Tuesday, August 20, 2013

The Core


There were shipping containers everywhere.  They were a bunch of different colors, some with the remnants of their previous use still emblazoned on their exteriors, though many of them were painted over to match their new function.  On the streets of New Brighton, Zwide, Kwazakhele, Motherwell. and many of the other townships of Port Elizabeth, these shipping containers have been repurposed to house barber shops, beauty salons, spazas (small convenience stores), and other small businesses.  These makeshift stores lined nearly all of the main streets of the townships as we drove around this past Saturday morning.  Just as the world was waking up, we were taking an unexpected leisurely tour of many of the city’s townships, watching as many hard-working folks were setting up shop for the day.

That was just one of the sights that stuck out to me as Siya showed us around.  There were calculated lines of quaint homes, each with identical Tasol solar panels sticking out above their roofs.  On the contrary, there were small shacks made of scrap corrugated metal squares pieced together to make a semi-reliable structure; there were some homes made of mud and sticks.  There were long lines of people waiting outside of gas stations waiting to pay a few rand for electricity to power their homes that day.  I had a small fright as I watched a white man with a bulletproof vest and what looked like an AK-47 coming out of a money truck as he yelled at people to vacate the premises as his colleague refilled an Standard Bank ATM.  But there were also the dynamic hawkers who yelled out of bus windows to get passengers.  And there were children running around the streets without a care in the world.  This was their home.  This was normal.  I must not forget that.


After several hours of driving around running errands, and now with an extra staff member on hand, we all drove out to Addo, a small rural town about an hour away from the city that is famous for both its oranges and its elephant reserve.  Every Saturday for roughly the next two months, Grassroot Soccer is working with the citrus fruit company San Miguel to deliver the standard Skillz Core curriculum to the children of employees who work at their farm.  Skillz Core is the standard curriculum delivered to a younger audience, and it goes through all of the basic information about HIV for those who would have had little or no knowledge of it previously.

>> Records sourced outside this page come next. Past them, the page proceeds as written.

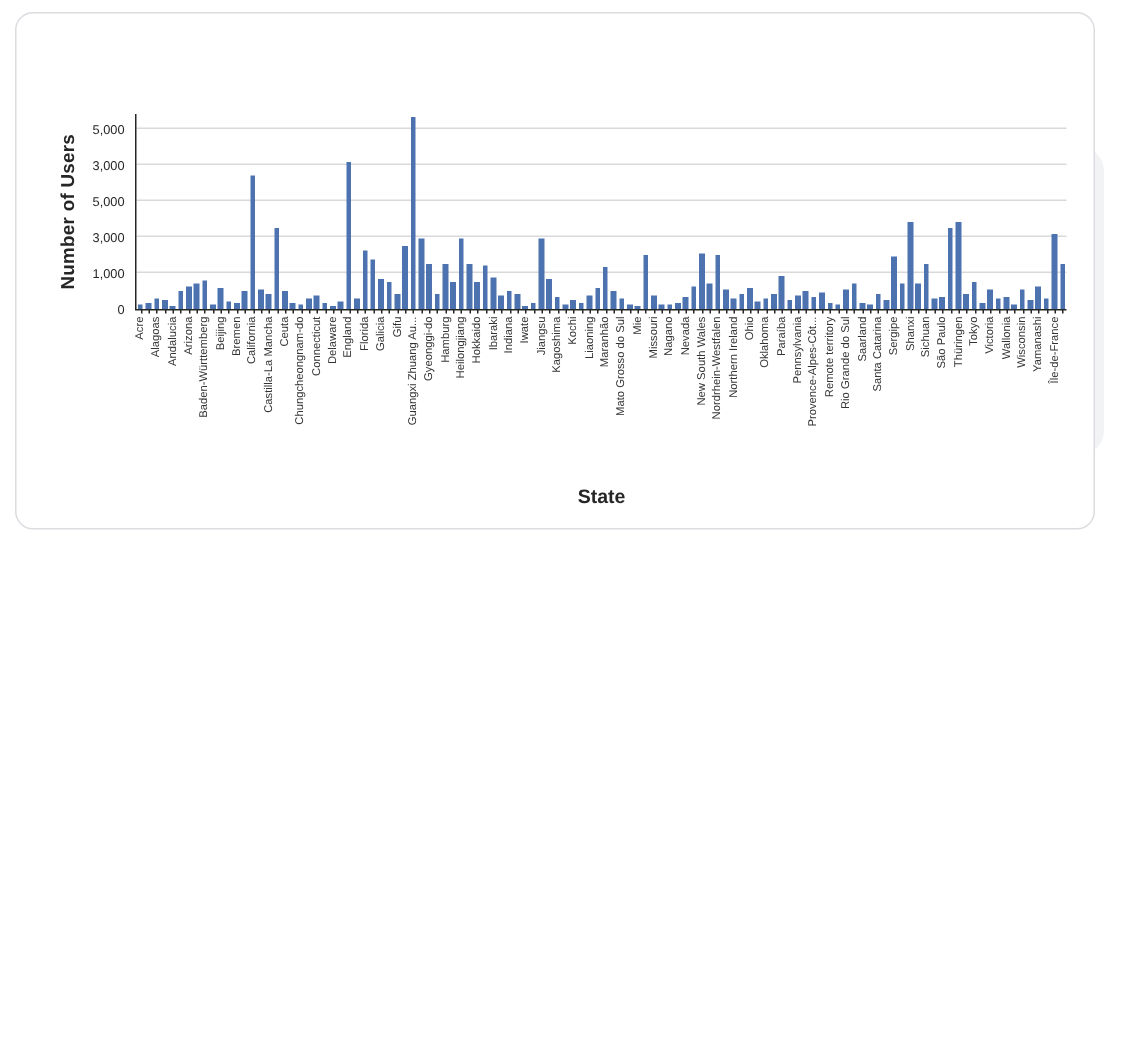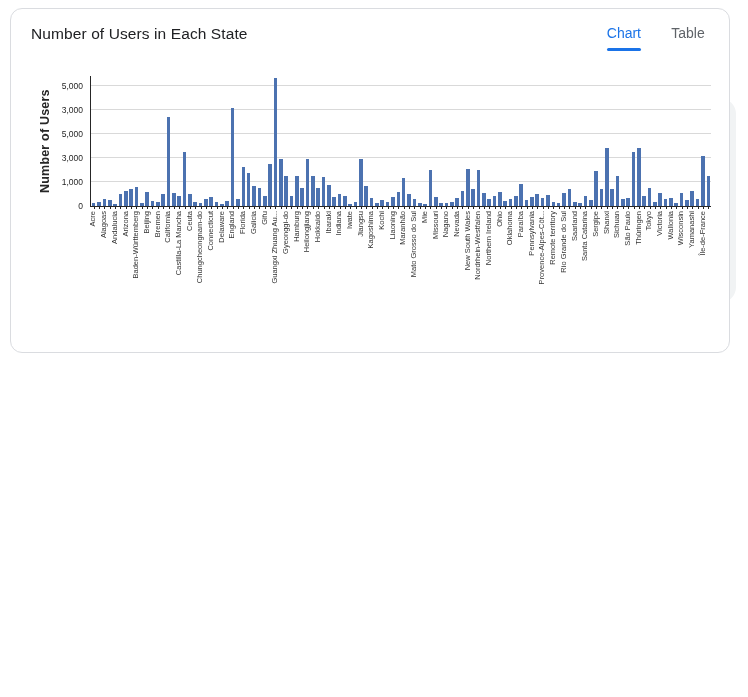--- a/index.html
+++ b/index.html
@@ -73,7 +73,6 @@
 
 
 <div class="card">
-  <div class="card-title">Number of Users in Each State</div>
 
   <div class="tabs">
     <div class="tab active">

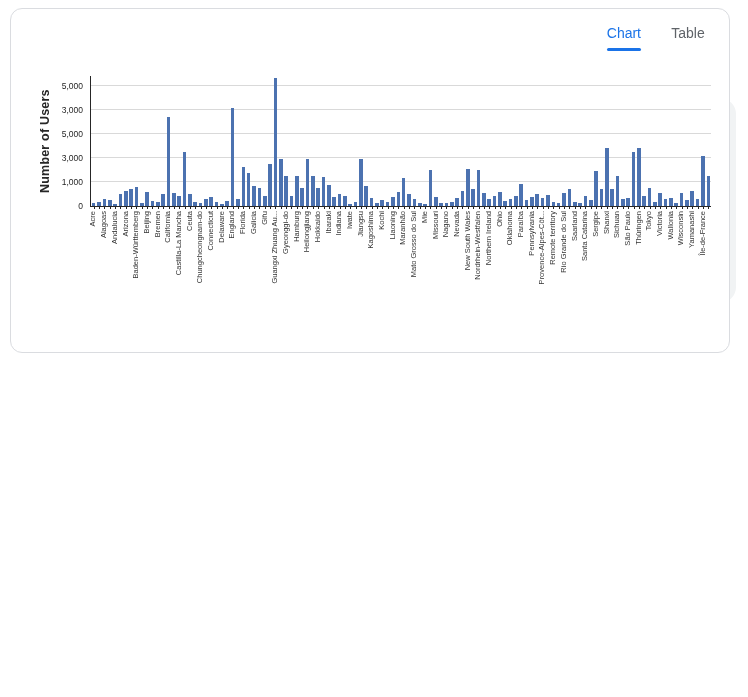--- a/index.html
+++ b/index.html
@@ -74,16 +74,6 @@
 
 <div class="card">
 
-  <div class="tabs">
-    <div class="tab active">
-      <span class="tab-label">Chart</span>
-      <span class="tab-underline"></span>
-    </div>
-    <div class="tab">
-      <span class="tab-label">Table</span>
-      <span class="tab-underline"></span>
-    </div>
-  </div>
 
   <div class="y-axis-title">Number of Users</div>
   <div class="y-ticks">

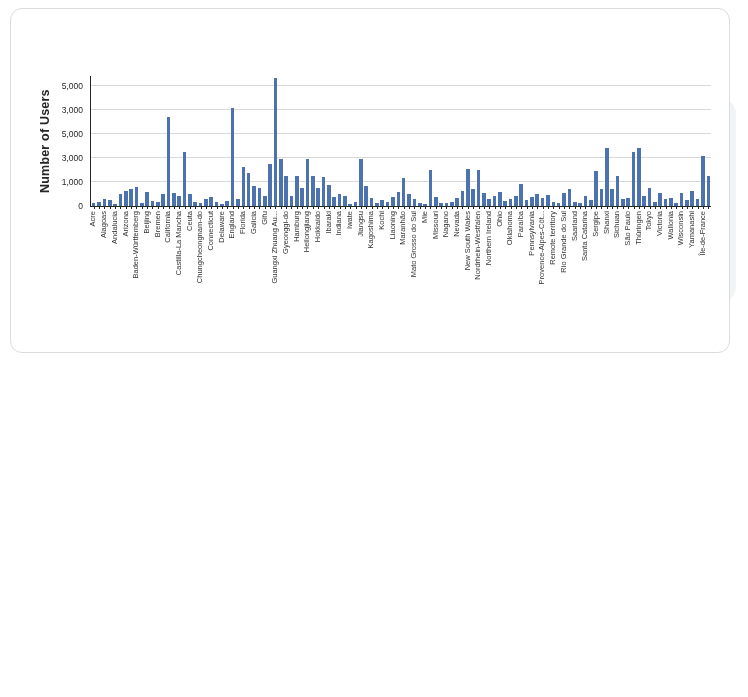--- a/index.html
+++ b/index.html
@@ -327,6 +327,7 @@
       <div class="x-tick-mark" style="left: 617.328px;"></div>
     </div>
 
+  <div class="x-axis-title">State</div>
 <div class="x-label" style="left: 77.4724px; top: 202px;">Acre</div>
     <div class="x-label" style="left: 88.1621px; top: 202px;">Alagoas</div>
     <div class="x-label" style="left: 98.8517px; top: 202px;">Andalucia</div>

As we pull up into a dirt-road neighborhood tucked behind what seemed like miles of orange groves, we see a large field riddled with children running about and a man with a familiar yellow Grassroot Soccer t-shirt.  He, a San Miguel employee himself, was one of the handful of workers who were trained to be a GRS coach for this specific program.  Once we pulled up to the soccer pitch, the kids began staring in our direction, and almost immediately, Ntombi, one of the office’s CPCs, got the intervention started.

The day’s lesson was one of the earlier ones in the Skillz Core curriculum that was focused on the risk factors of contracting HIV.  The lesson was reinforced by a game called Risk Field in which teams of participants dribble a soccer ball around a set of cones that represent different risky behaviors such as unprotected sex or multiple concurrent partners.  If someone were to hit a cone, he or she would have to do a push-up as a consequence.  The game was played in three rounds: in the first, only the dribbler him/herself has to pay the consequence for the risky behavior; in the second try, the participant’s entire group of teammates has to do so; and in the final round, the entire community (the interns included) had to drop down and do a set of 3.  The goal of this practice is to determine the risk factors of getting HIV and to reinforce that individual actions have group repercussions.

For much of the time, Claire and I observed off the side as we watched Ntombi work her magic.  Since the entire practice is done in Xhosa, it’s fun trying to follow along with the lesson, and sometimes there are some English words that help us figure out what’s being discussed.  I vividly remember the participants repeating the word “condom” over and over again.  Eventually, being a natural with toddlers, Claire started playing around with the children who came along who were too young to be part of the intervention.  As a group, we all went and played some Ring Around the Roses, Claire taught them Duck-Duck-Goose, and I was awed by how well some of them sang and danced.  I have years of training under my belt, but sometimes, you just gotta have raw talent.


For me, it was the first time I saw a real intervention, and I loved seeing the participants, some of whom were very into it.  There was this one smarty-pants girl who knew all the answers, and there were some on the opposite end of the spectrum whose main concern was kicking around the soccer ball and socializing with their friends.  Regardless, all of these kids for this specific intervention came on their own volition (because it’s not through a school and on a Saturday), so I commend them for their willingness to spend their Saturday mornings learning about HIV and having a little fun in the process.


And that, my friends, is a typical Saturday.